Knötchen im Körper - Wuppertaler Selbsthilfegruppe Sarkoidose Lokalzeit2go - Bergisches Land 18.02.2019 03:19 Min. Verfügbar bis 18.02.2020 WDR Wuppertal

Knötchen im Körper: Selbsthilfegruppe Sarkoidose

  • Gewebeknötchen könnten auf Sarkoidose hinweisen
  • Netzwerk in Wuppertal hilft Betroffenen
  • Ursache der Erkrankung ist noch nicht erforscht

Stefan Möller leidet an Sarkoidose. Durch eine Entzündung im Körper bilden sich kleine Knötchen im Gewebe, die theoretisch alle Organe befallen können. Bei Stefan Möller ist die Lunge betroffen, wie bei mehr als 90 Prozent der Patienten. Die Ursache ist bislang unklar. Etwa 50.000 Menschen leiden in Deutschland an dieser seltenen Krankheit. Doch die Dunkelziffer könnte noch höher sein.

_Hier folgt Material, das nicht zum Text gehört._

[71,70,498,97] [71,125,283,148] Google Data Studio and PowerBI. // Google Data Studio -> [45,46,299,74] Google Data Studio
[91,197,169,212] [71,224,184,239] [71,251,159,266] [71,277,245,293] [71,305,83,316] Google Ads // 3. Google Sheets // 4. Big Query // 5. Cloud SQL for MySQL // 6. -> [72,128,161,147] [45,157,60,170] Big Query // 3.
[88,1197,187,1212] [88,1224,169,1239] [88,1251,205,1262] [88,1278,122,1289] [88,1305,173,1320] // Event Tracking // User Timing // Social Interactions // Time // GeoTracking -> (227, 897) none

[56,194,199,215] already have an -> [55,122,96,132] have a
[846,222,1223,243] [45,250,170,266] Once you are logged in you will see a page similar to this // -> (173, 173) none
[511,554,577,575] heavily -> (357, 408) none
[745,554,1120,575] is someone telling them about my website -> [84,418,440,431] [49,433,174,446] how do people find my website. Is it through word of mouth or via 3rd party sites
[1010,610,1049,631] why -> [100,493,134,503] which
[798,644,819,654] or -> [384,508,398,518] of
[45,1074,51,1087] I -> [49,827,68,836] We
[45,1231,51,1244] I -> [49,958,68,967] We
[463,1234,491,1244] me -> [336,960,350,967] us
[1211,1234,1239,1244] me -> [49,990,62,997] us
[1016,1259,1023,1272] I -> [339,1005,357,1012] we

Leistungsschwäche und Atemnot

Eine Broschüre vom Sarkoidose-Netzwerk e.V.

Am Helios Klinikum in Wuppertal gibt es seit fünf Jahren eine Selbsthilfegruppe, die sich dafür einsetzt, die Krankheit bekannter zu machen. Bei Stefan Möller wurde die Erkrankung nur durch Zufall vor 16 Jahren nach einem Autounfall entdeckt. Leistungsschwäche, Konzentrationsschwierigkeiten, Atemnot und Reizhusten sind seine ständigen Begleiter. "Ich kann nicht mehr jede Wegstrecke gehen. Auch im Haushalt muss ich mich soweit bewegen, wie ich es kann. Bücken oder Arbeiten über Kopf geht gar nicht mehr", erzählt Stefan Möller. "Selbst das Anziehen der Socken ist schwierig."

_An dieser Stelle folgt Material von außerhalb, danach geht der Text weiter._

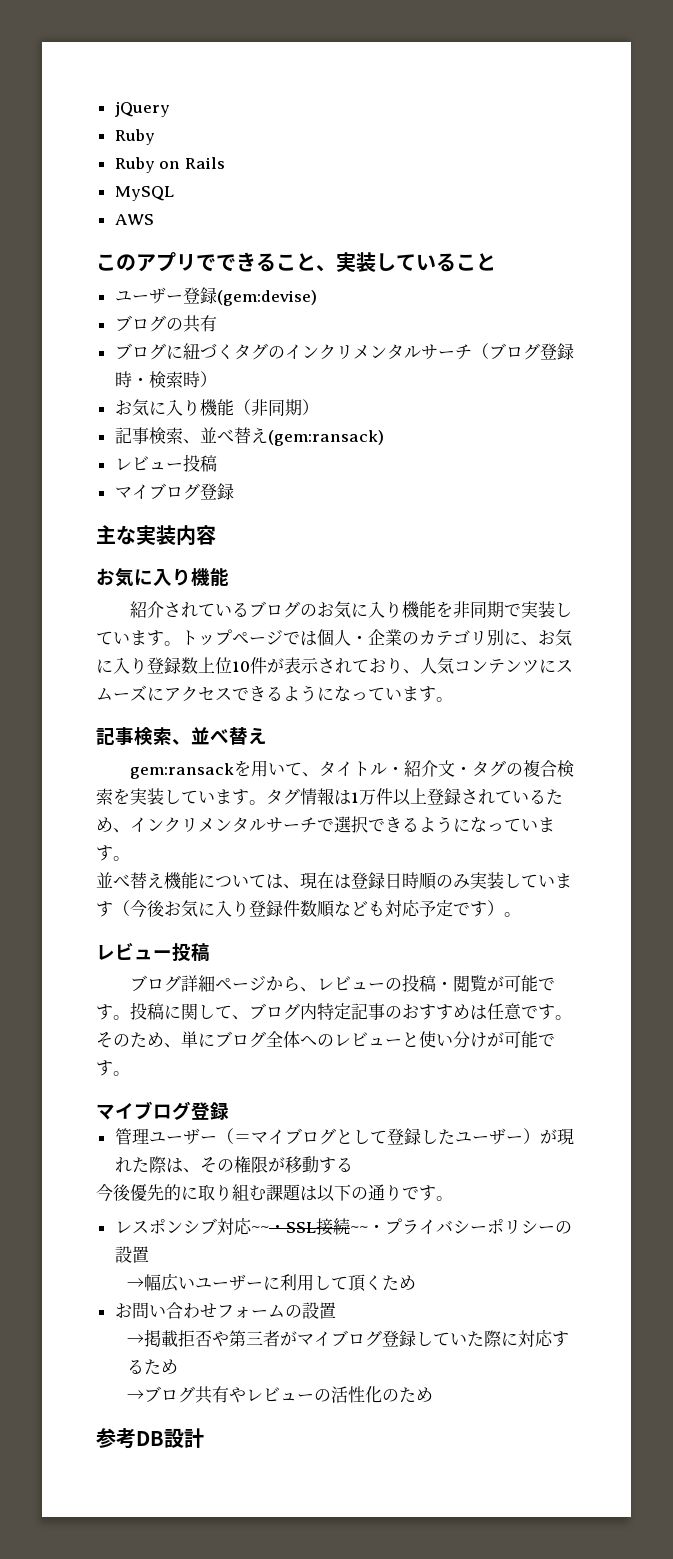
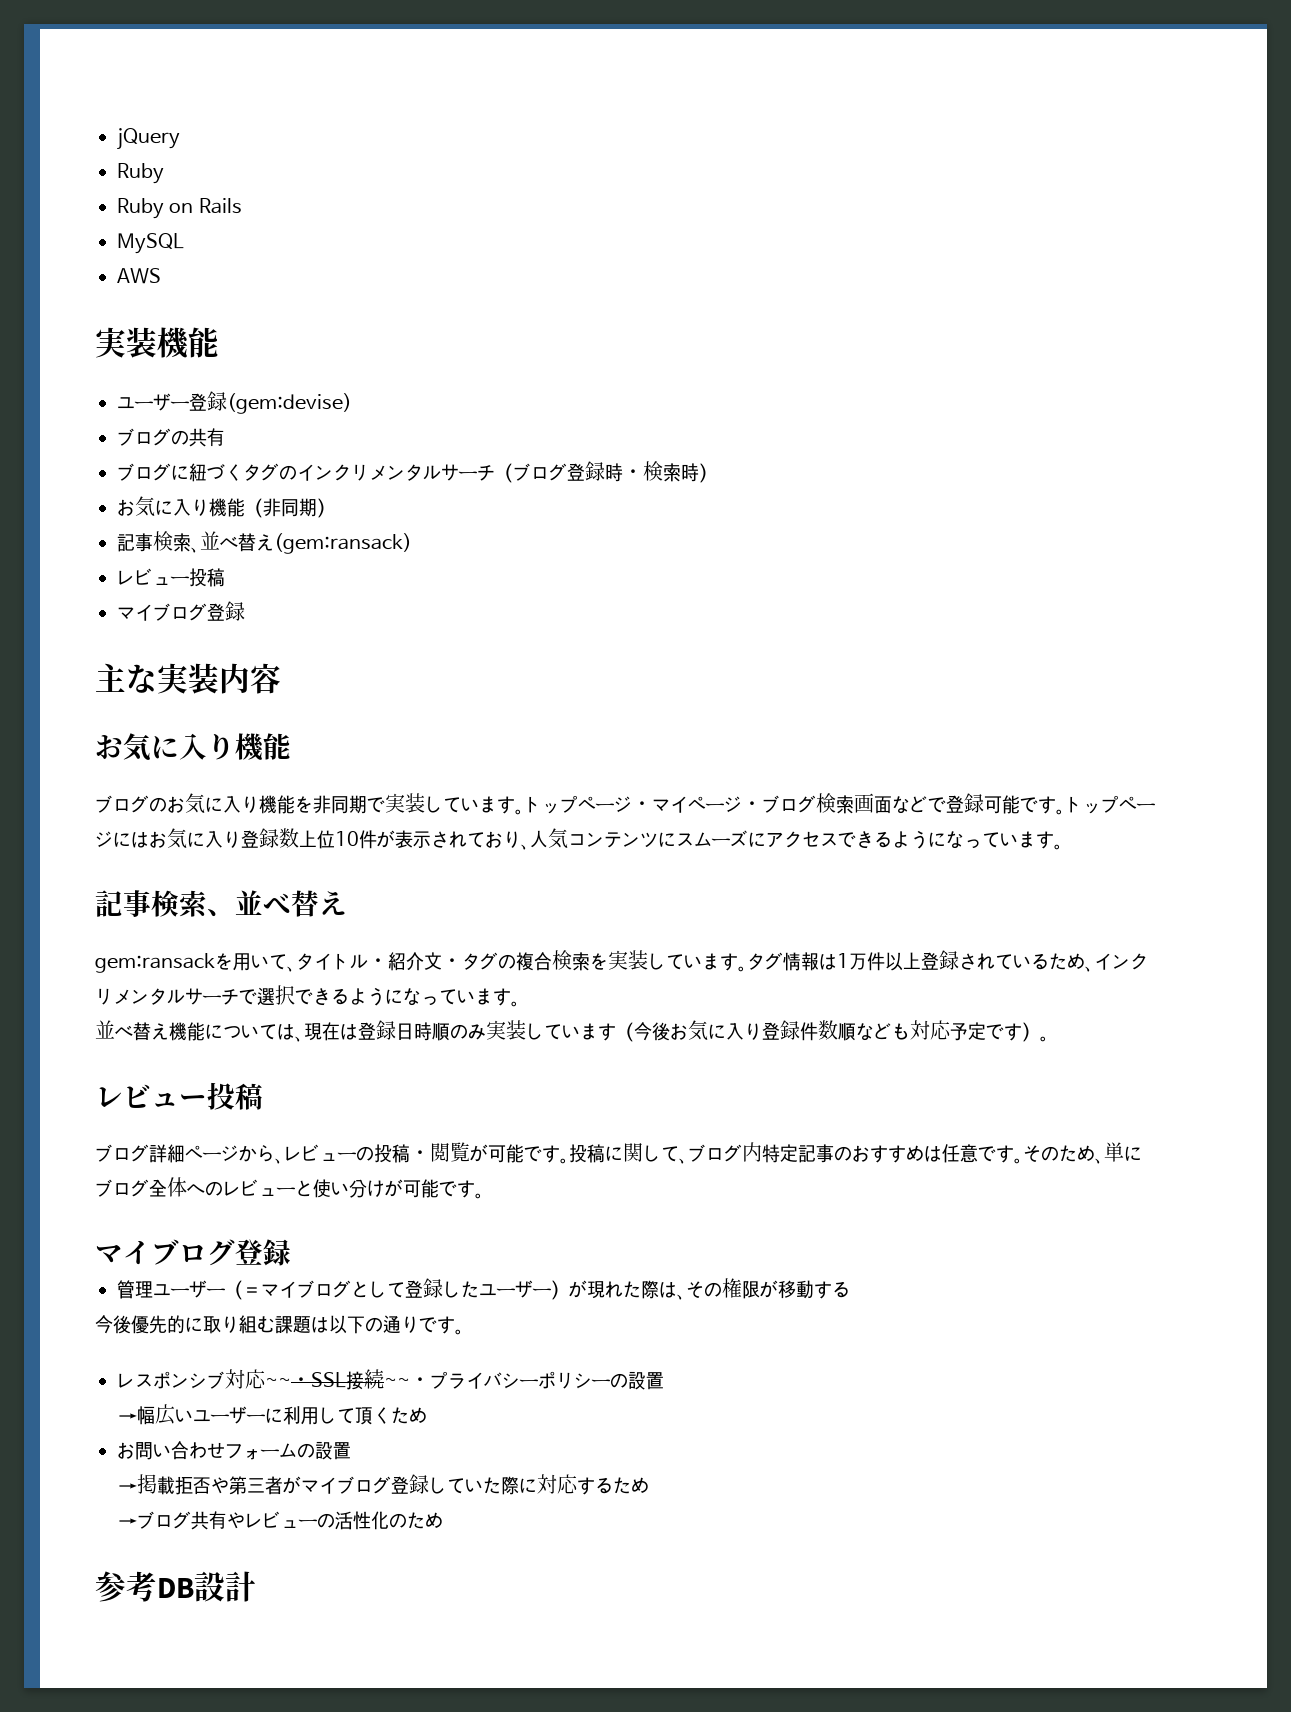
[96,252,496,272] このアプリでできること、実装していること -> [95,327,219,359] 実装機能
[129,601,249,618] 紹介されている -> (291, 746) none
[283,629,538,646] では個人・企業のカテゴリ別に、 -> [632,793,1155,815] [95,831,149,848] ・マイページ・ブログ検索画面などで登録可能です。トップページには

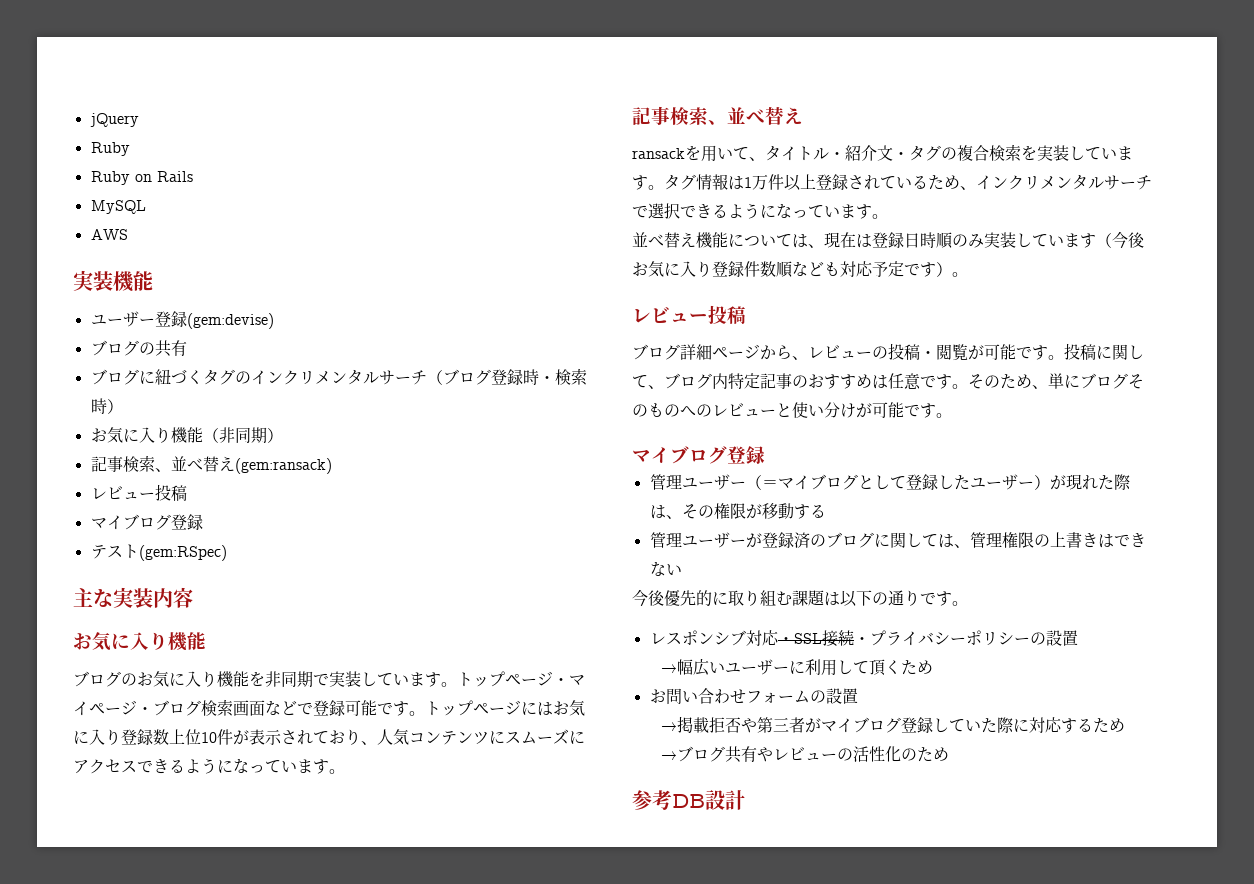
(245, 611) none -> [90,544,227,561] // テスト(gem:RSpec)
[95,953,215,973] gem:ransack -> [632,148,685,159] ransack
[149,1177,187,1197] 全体 -> [1128,374,1144,389] [632,403,680,417] そのもの
(850, 1289) none -> [649,532,1146,548] [649,561,682,576] // 管理ユーザーが登録済のブログに関しては、管理権限の上書きはできない
[265,1378,291,1387] ~~ -> (779, 638) none
[384,1378,410,1387] ~~ -> (854, 638) none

Psychische Belastung für Patienten

Die Betroffenen sind aber nicht nur körperlich eingeschränkt, sagt Monia Geitz, die als Gruppenleiterin im Sarkoidose-Netzwerk mit vielen Patienten in Kontakt ist: "Die Krankheit ist oft auch eine psychische Belastung für die Patienten, weil man ihnen die Krankheit überhaupt nicht ansieht. Damit kämpfen viele, dass die Sarkoidose sozial nicht anerkannt ist."

Das Chamäleon der inneren Medizin

Eine bildhafte Darstellung von Sarkoidose

Und die Krankheit tritt bei jedem Patienten anders auf. Manche haben überhaupt keine Symptome, andere sind schwer krank. Deshalb nennt man die Sarkoidose auch das Chamäleon der inneren Medizin, erklärt Professor Kurt Rasche, Chefarzt der Pneumologie am Wuppertaler Helios Klinikum: "Ein weiteres Problem der Sarkoidose ist, dass verschiedene Organsysteme beteiligt sein können und deshalb auch Symptome von verschiedenen Organen kommen: Vom Herzen, dem Nervensystem, der Leber oder den Augen. Deswegen ist sie auch so schwer zu erkennen."

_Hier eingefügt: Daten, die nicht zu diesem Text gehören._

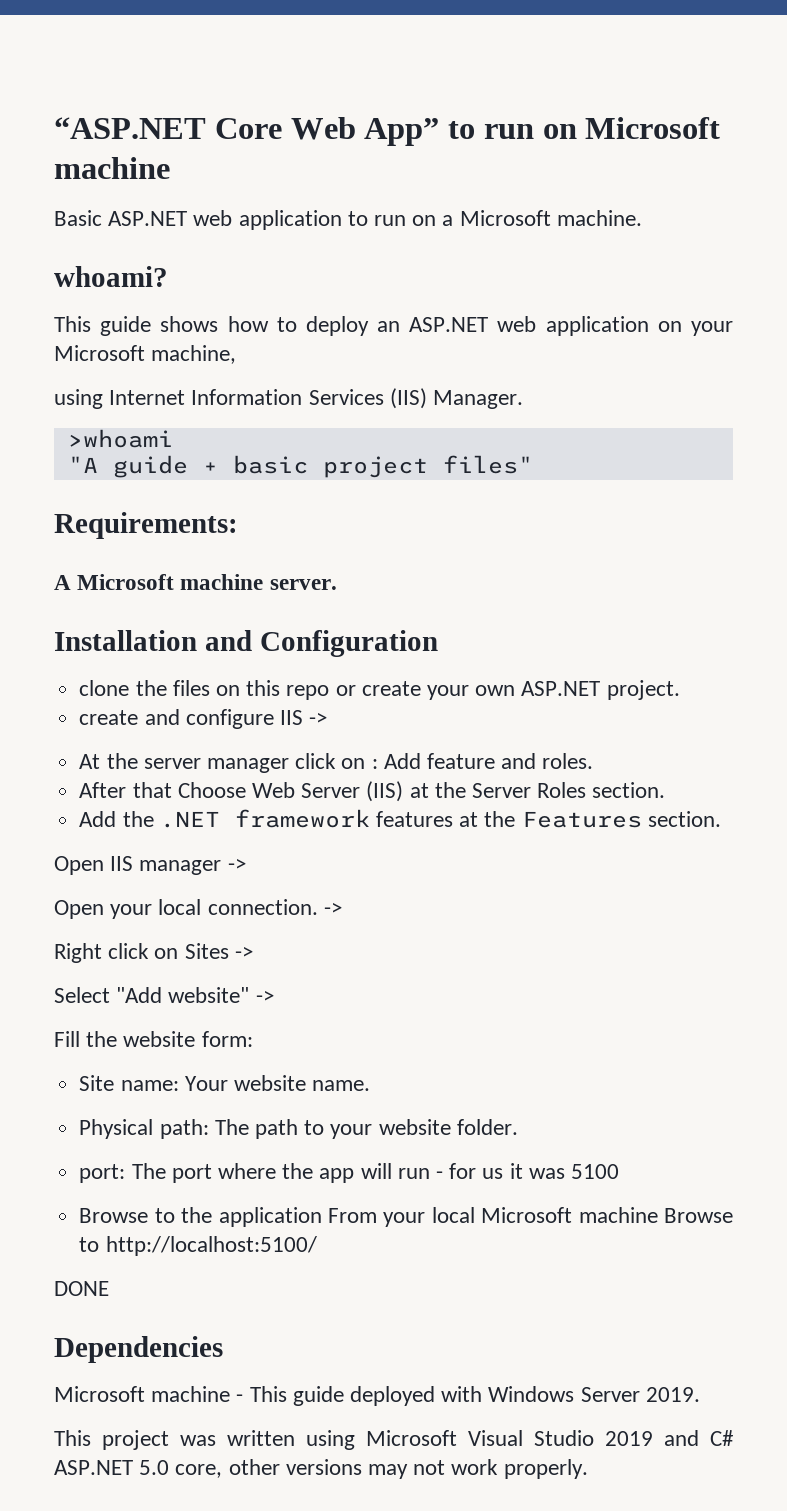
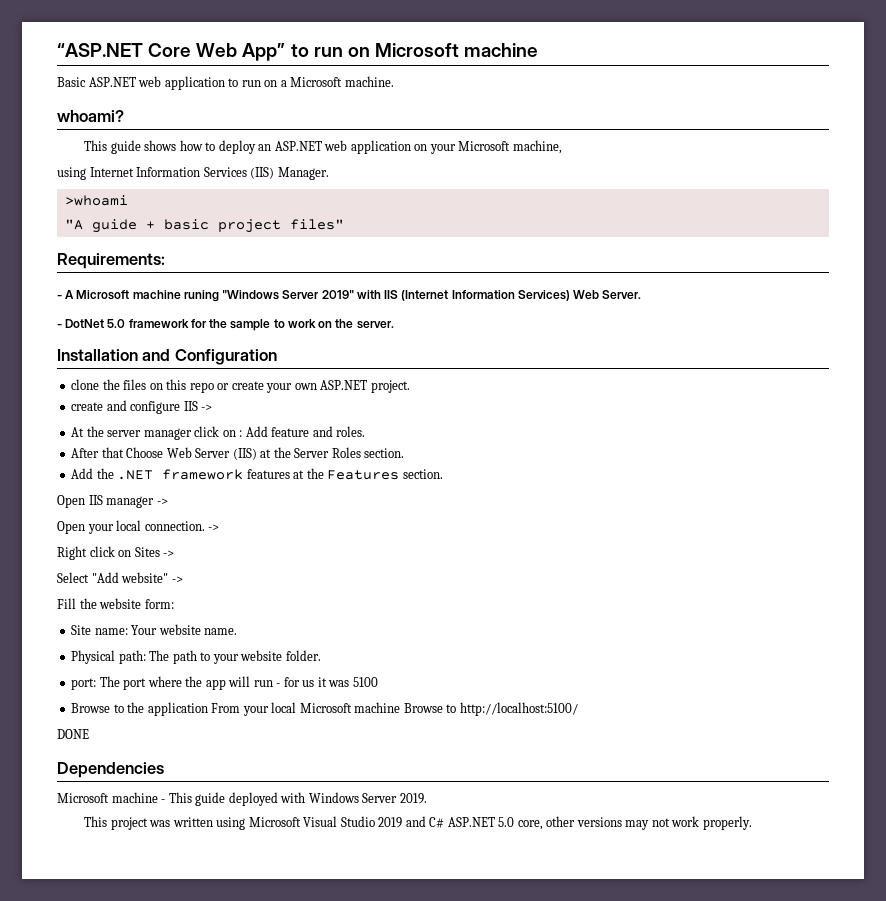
(238, 525) none -> [57,295,62,299] -
(264, 582) none -> [183,290,642,302] [57,319,354,331] runing "Windows Server 2019" with IIS (Internet Information Services) Web Server. // - DotNet 5.0 framework for the sample to work on the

Ursache ist noch nicht erforscht

Bei der Lunge können geschwollene Lymphknoten im Röntgenbild ein Hinweis sein. Noch deutlicher macht es eine Computertomographie. Auch ein Lungenfunktionstest ist wichtig. Ist die Diagnose gesichert, muss jeder Patient ganz individuell behandelt werden, je nach Organbeteiligung und Symptomen. 50 Prozent der Fälle heilen ohne Behandlung ab, alle anderen Patienten müssen behandelt werden, zum Beispiel mit Cortison. So macht es auch Stefan Möller, um seine chronische Sarkoidose in Schach zu halten. Er wünscht sich, dass endlich die Ursache der Krankheit erforscht wird. So könnte ein Medikament entwickelt werden, um sie zu heilen.